Chase was a supporter of the Peyote faith, and realized it combated alcoholism and attracted the younger, better educated, more acculturated Omaha. In 1906, a Christianized version of the religion was organized on the Omaha Reservation. By 1909, more than half the tribal members belonged, and in 1915 the church was reorganized as the Omaha Indian Peyote Society. Both Chase and Sloan were members. In February and March, 1918, prominent Society leaders argued both sides of the peyote issue before the U.S. Congress House Subcommittee on Indian Affairs on the "Hayden Bill", legislation proposed by Congressman Carl Hayden from Arizona to suppress liquor and peyote among Indians. Testimony against the use of peyote was given by Gertrude Simmons Bonnin and Charles Eastman, while supporters the peyote religion included Thomas L. Sloan, Francis LaFlesche, Cleaver Warden and Paul Boynton. In October 1918, in response to the Congressional hearings on the Hayden Bill, Carlisle Indian School alumni and other progressive leaders founded the Native American Church of Oklahoma Chase and Sloan, serving as lawyers for the Peyotists, asserted that the peyote religion was an "Indian religion" or the "Indian version of Christianity" and entitled to the Constitutional right to religious freedom.
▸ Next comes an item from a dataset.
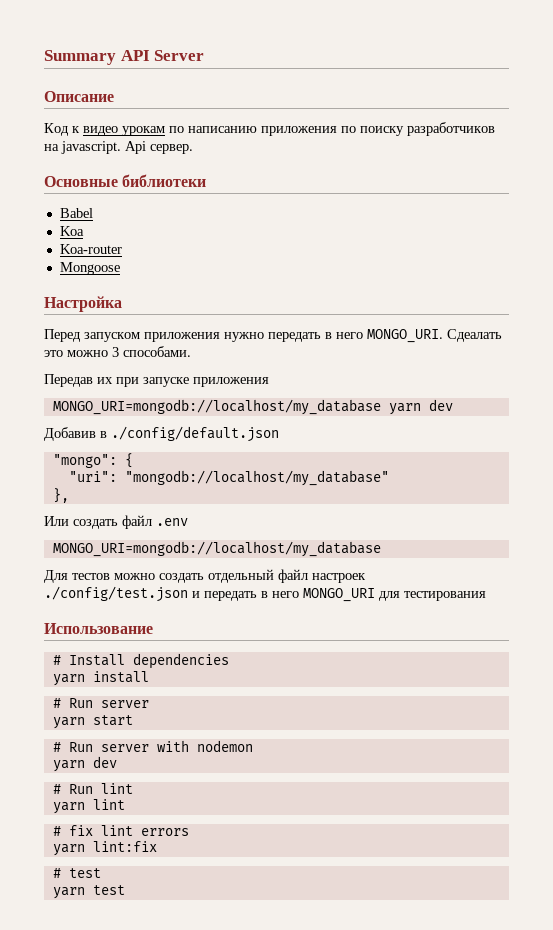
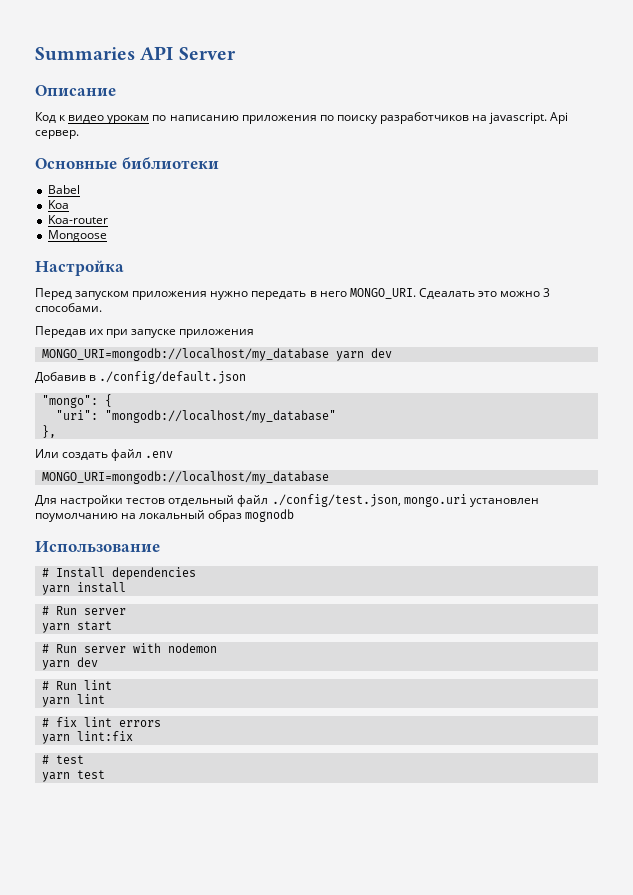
[44,50,116,65] Summary -> [35,47,135,61] Summaries
[72,569,366,583] [44,586,486,602] тестов можно создать отдельный файл настроек ./config/test.json и передать в него MONGO_URI для тестирования -> [60,494,539,507] [35,509,295,522] настройки тестов отдельный файл ./config/test.json, mongo.uri установлен поумолчанию на локальный образ mognodb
The Native American Church combined Indian and Christian elements, and was popular among the best-educated and most acculturated men among the Winnebago, Omaha and other tribes. By 1934, the Native American Church of Oklahoma was the most important Pan-Indian religious movement in the United States, and church leadership founded affiliated churches in other states. In 1945, the Native American Church in Oklahoma was incorporated as "The Native American Church of United States."

==Later years==
Hiram Chase died in Chadron, Nebraska, on December 3, 1928, while visiting his daughter.